I need to find an efficient way of find out what is different between two large sorted arrays. In other words, I need to find out what was added/deleted from one of them based on comparisons with the other. The sorting is optional, so if you think we can achieve something with no ordering, that is fine with me.
These two arrays are each one million elements long, so comparing them in memory at once is not feasible.
The background for this is simple. I am trying to get all new rows from remote legacy SQL (OpenEdge) table that does not have any way of telling what is new. I know this might sound strange, but it is a reality I am working with. So no triggers on data, no timestamps, nothing. This was resolved in another StackOverflow thread so I am not looking for ways to add this functionality to the remote table.
I have a copy of this table in my Postgresql local database to help with comparisons. I am doing the comparison over the network and using jRuby with a JDBC driver to inspect remote data. Up to now I tried to load both tables into Ruby arrays and do a standard array - array
, but this eats up why too much memory (the tables are each a million rows long).

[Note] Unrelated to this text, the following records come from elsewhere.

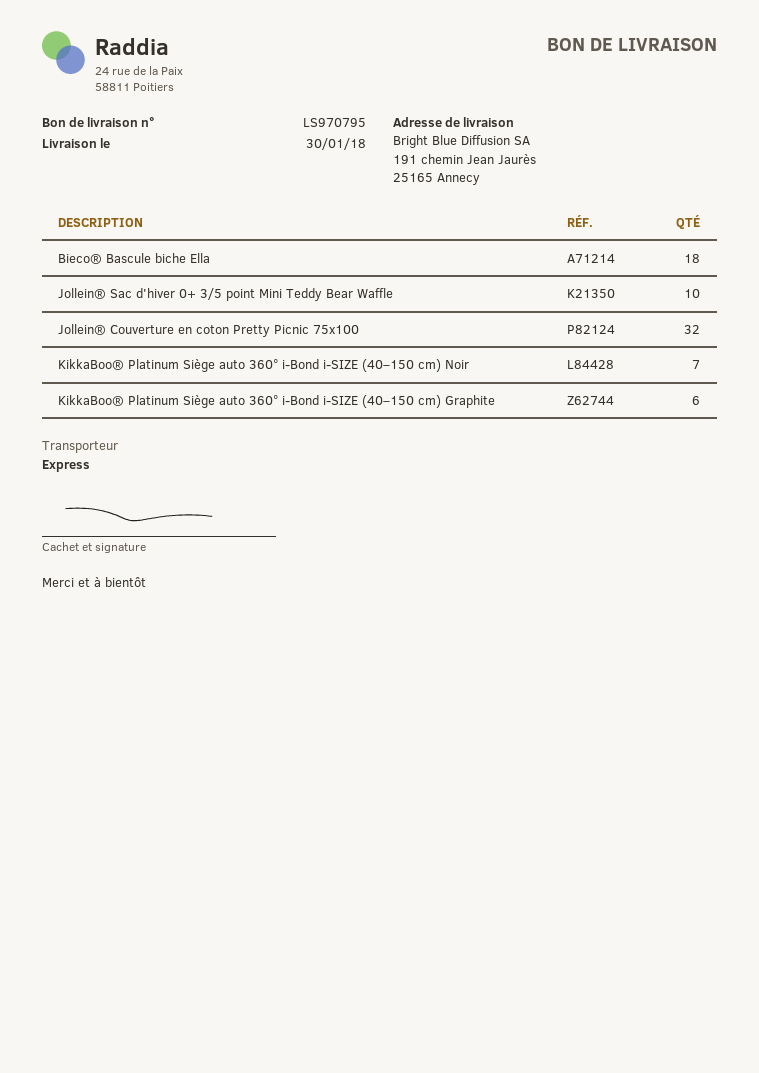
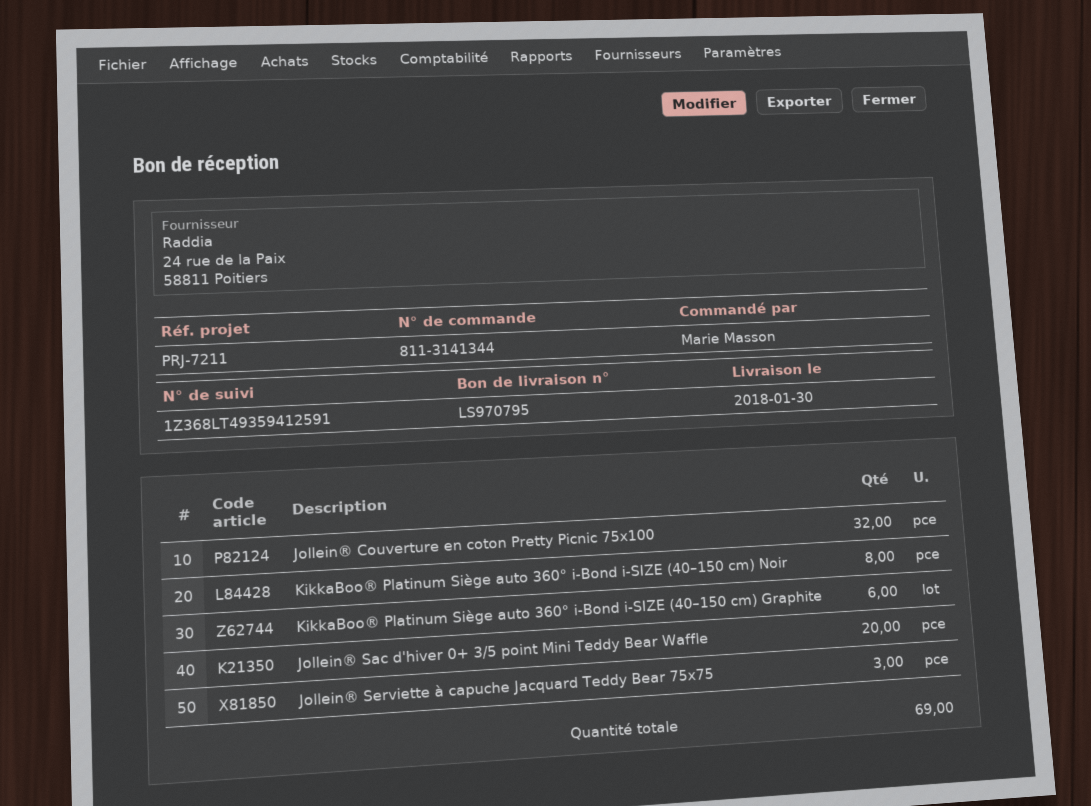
Bieco® Bascule biche Ella: 18 -> none
Jollein® Sac d'hiver 0+ 3/5 point Mini Teddy Bear Waffle: 10 -> 20
KikkaBoo® Platinum Siège auto 360° i-Bond i-SIZE (40–150 cm) Noir: 7 -> 8
Jollein® Serviette à capuche Jacquard Teddy Bear 75x75: none -> 3

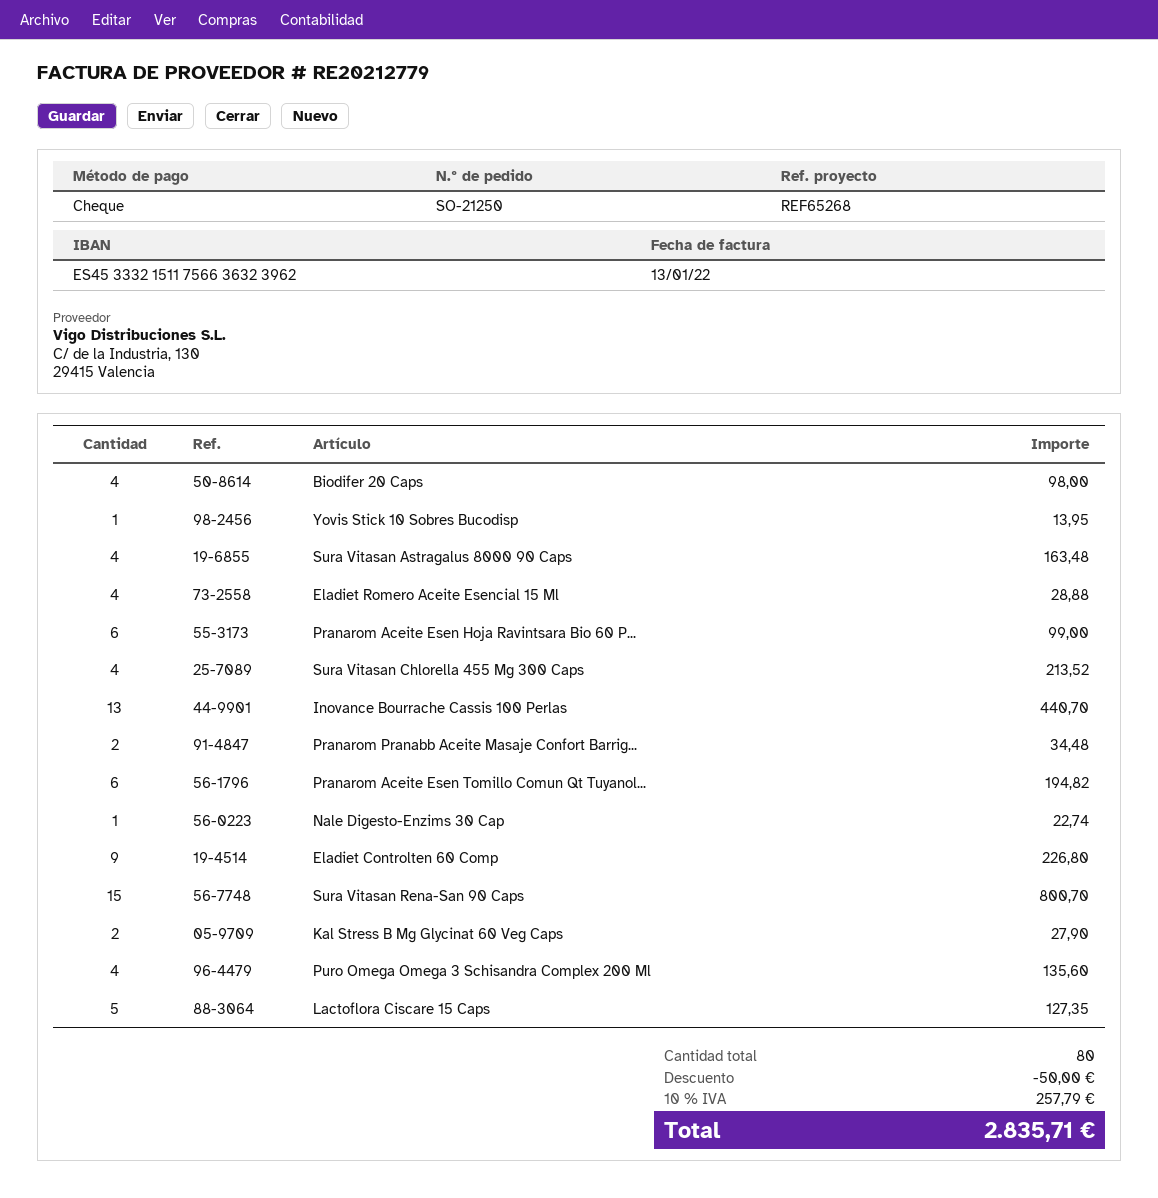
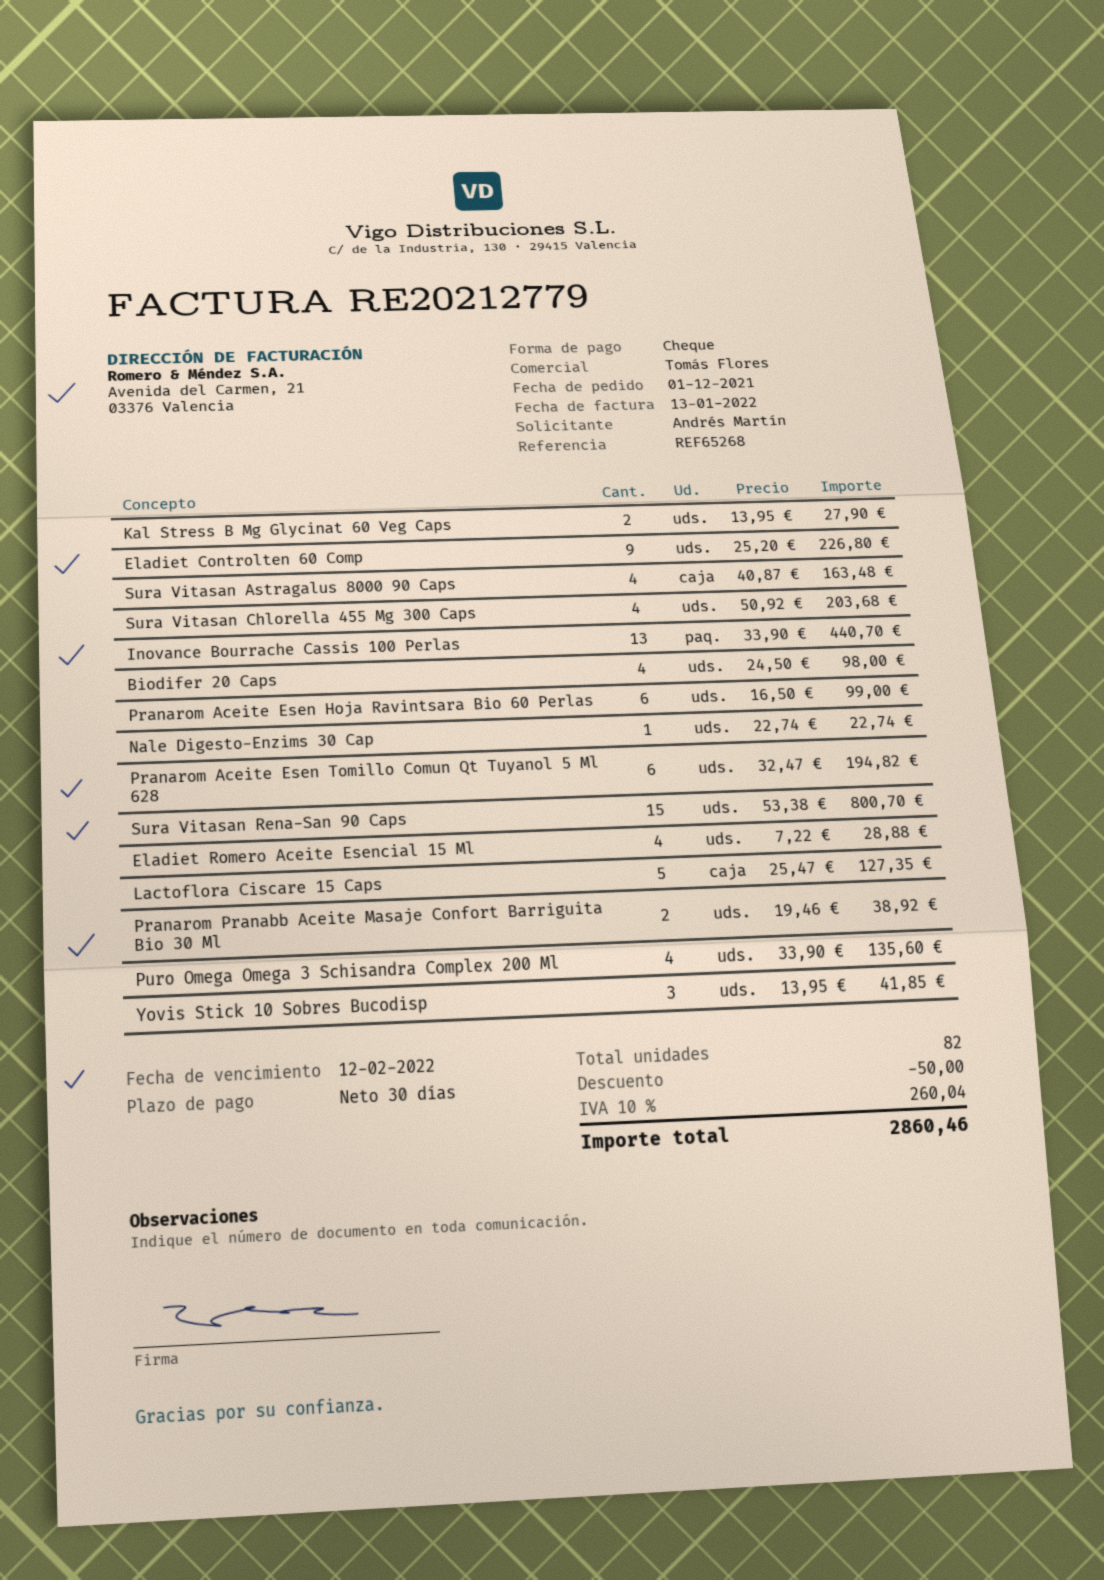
Yovis Stick 10 Sobres Bucodisp: 1 for 13.95 -> 3 for 41.85
Sura Vitasan Chlorella 455 Mg 300 Caps: 4 for 213.52 -> 4 for 203.68
Pranarom Pranabb Aceite Masaje Confort Barrig...: 2 for 34.48 -> 2 for 38.92
total quantity: 80 -> 82
tax: 10% = 257.79 -> 10% = 260.04
total: 2835.71 -> 2860.46

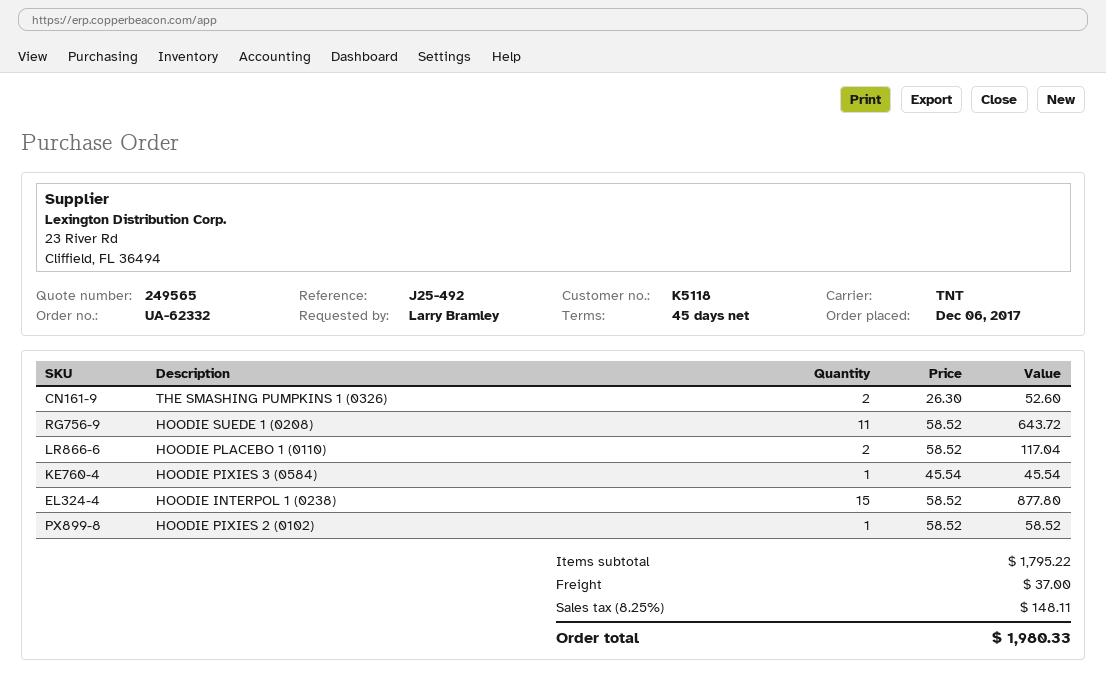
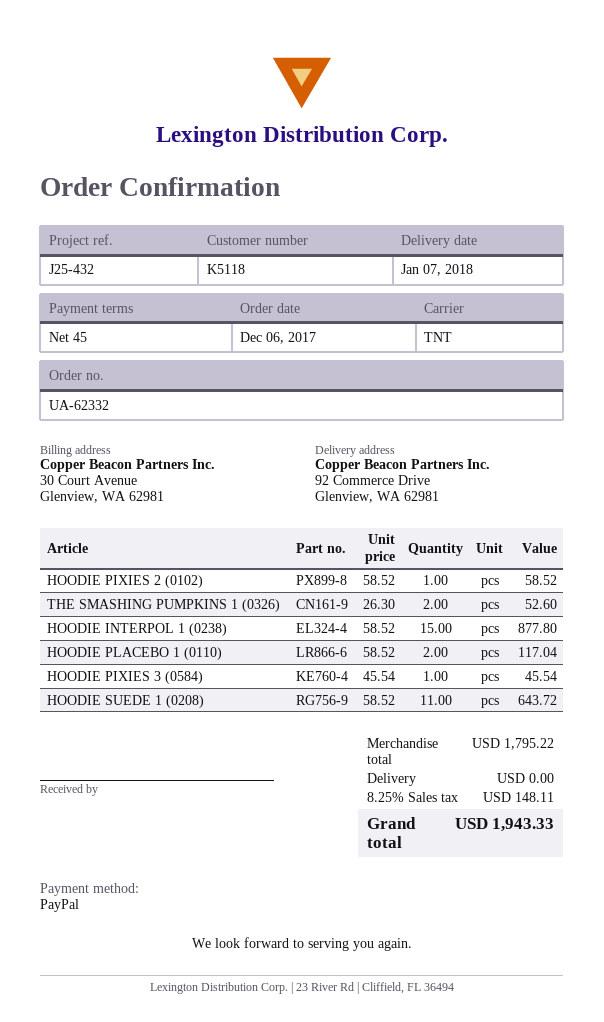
reference: J25-492 -> J25-432
shipping: 37.00 -> 0.00
total: 1980.33 -> 1943.33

Any other options for me to consider? Any algorithms I am not aware of?
If both arrays are already sorted, then you can go through both arrays at the same time and compare the elements using an index per array. If the elements at index i and j are equals, then advance both indexes. If the elements are different, then just advance the index where the element in the array is less than the element in the other array.
Here's the code for this method. Note that it assumes both arrays are sorted and the elements can be compared through ==
, <
and >
:
def compare_sorted_arrays a1, a2
i, j = 0, 0
output = []
while i < a1.length and j < a2.length do
if a1[i] == a2[j]
i += 1
j += 1
elsif a1[i] < a2[j]
output << a1[i]
i += 1
else
output << a2[j]
j += 1
end
end
i.upto(a1.length-1) do |x|
output << a1[x]
end
j.upto(a2.length-1) do |x|
output << a2[x]
end
output
end
And a simple test
puts (compare_sorted_arrays([1, 2, 3, 4,], [1, 3, 5, 7])).join(', ')
puts (compare_sorted_arrays([1, 3, 5, 7], [1, 2, 3, 4,])).join(', ')
Output:
2, 4, 5, 7
2, 4, 5, 7
Another option may be doing the symmetric difference directly in SQL as shown here: Does the SQL spec provide for a better way to do a exclusive ORing of two sets?
SELECT COALESCE(A.id, B.id) AS id
FROM InitialTable A
FULL OUTER JOIN TableToCompareWith B
ON A.id = B.id
WHERE A.id IS NULL OR B.id IS NULL